In this example, only targets with a miRmap score higher than 80 are displayed.
- 8. In the results table, a subset of feature are displayed by default. By clicking on the right side of each column, selected features will be displayed.
- 9. On top of the results table, sorting of the results table is defined from left to right. To reverse the sorting, click on a feature button.
In this example, we drag and drop the "Gene" button to sort by gene name.
- 10. After dropping the "Gene" button the sorting toolbar, the results are re-ordered by gene first.
- 11. Each miRNA-mRNA pair has a single line in the results table. However, a miRNA can have multiple target sites on a single mRNA. By clicking on the expand icon on a line in the results table (left), details about each target site is shown.
- 12. By clicking on the "Remove All Data" button, all results will be erased, and you can start with a new empty results table.
- 13. By default, results are displayed as percentiles. To switch to raw values, click on the "Raw" button in the toolbar of the results table.
- 14. In this example, we removed the selected miRNA, selected the gene "FGR", and obtained predictions as raw values in the results table. As we changed from percentiles to raw values, filters were reset.

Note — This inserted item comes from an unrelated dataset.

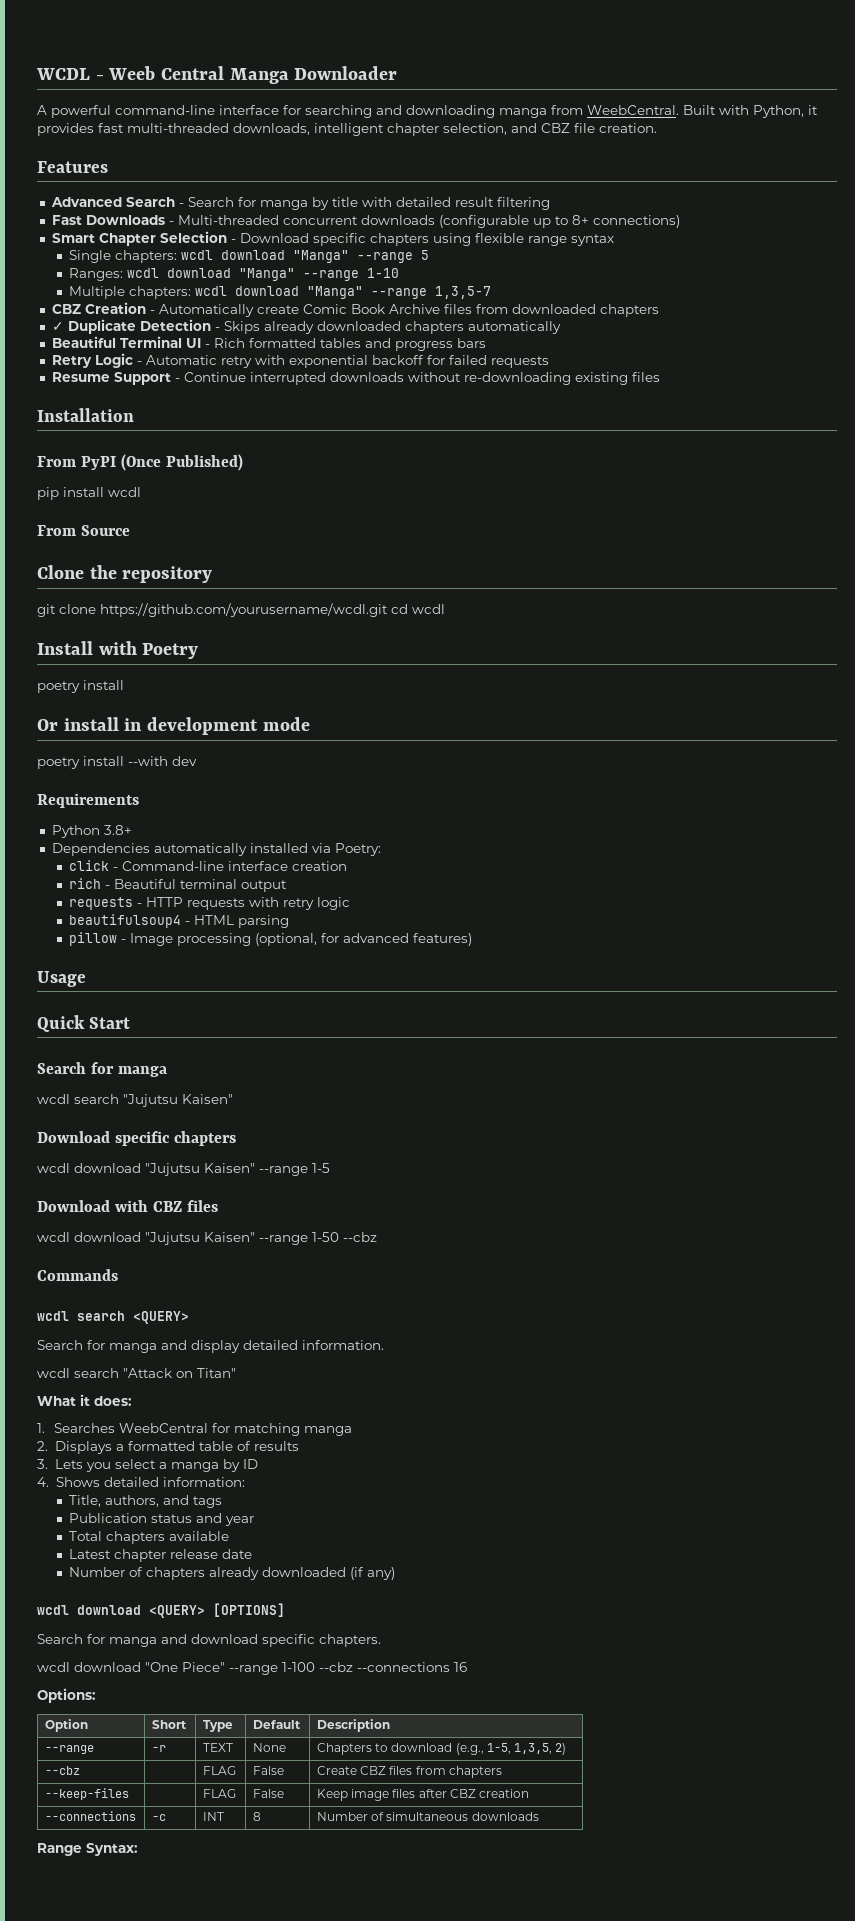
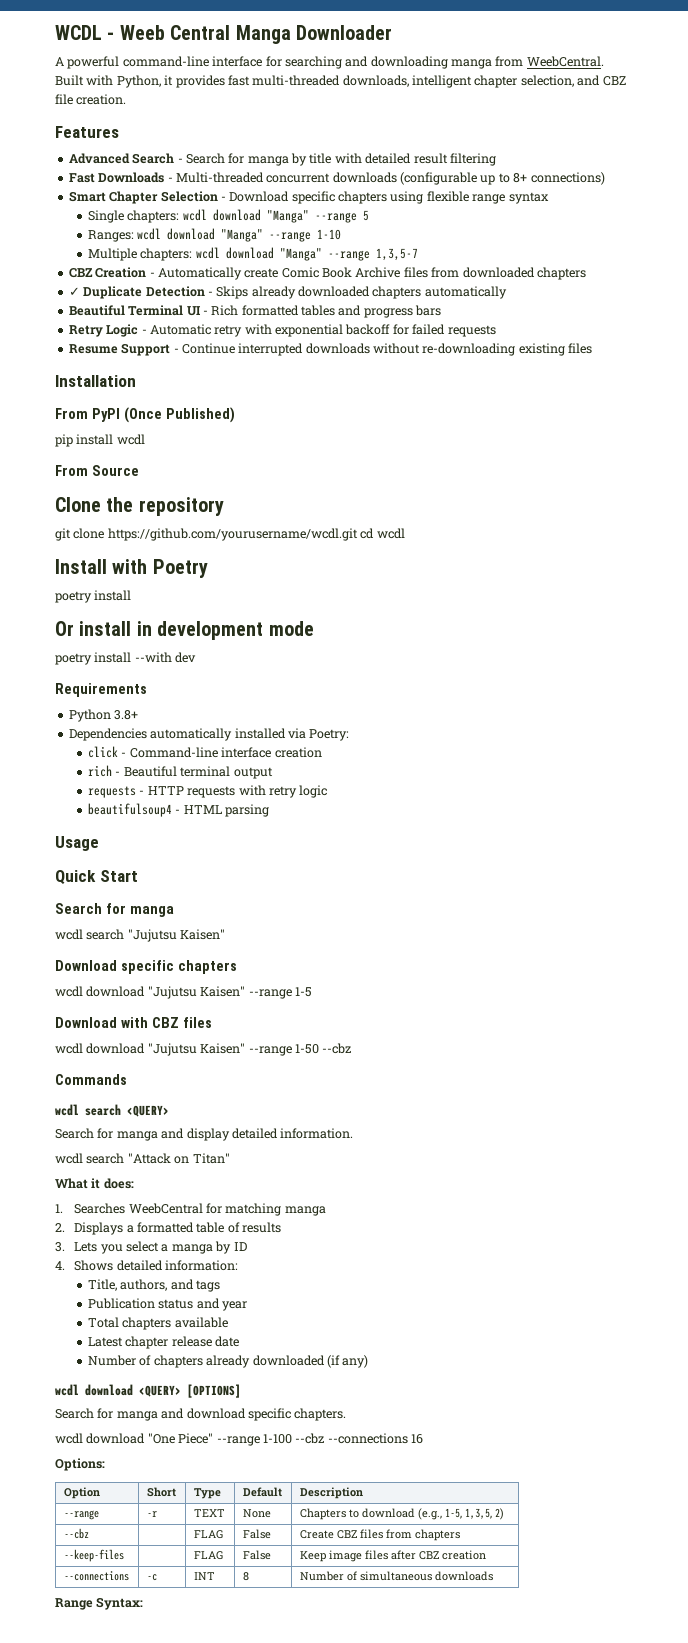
- pillow - Image processing (optional, for advanced features)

- 1. The miRmap web application can predict targets on user-submitted sequences, by selecting the "Sequence" tab for the miRNA and/or the gene. When used on a single sequence, miRmap returns raw values: we selected "Raw" as Value format (please note that for your convenience the filters maximum and minimum were calibrated on pre-computed predictions).
- 2. Inside the text area "Gene sequence", the user can input his/her sequence. If the user-submitted sequence contains invalid letters (non-nucleotide letters, new lines...), they will be automatically removed.
In this example, we copy-pasted the 3'-UTR sequence of the ABHD13 gene.
- 3. miRmap will compute and return predictions after clicking the "Get targets" button.
- 4. It is possible to compare predictions on user-submitted sequences with pre-computed predictions.
In this example, we search, select, and get targets for the MAPK1 gene.
- 5. Each miRNA-mRNA pair has a single line in the results table. However, a miRNA can have multiple target sites on a single mRNA. By clicking on the expand icon on a line in the results table (left), details about each target site is shown for our own sequence.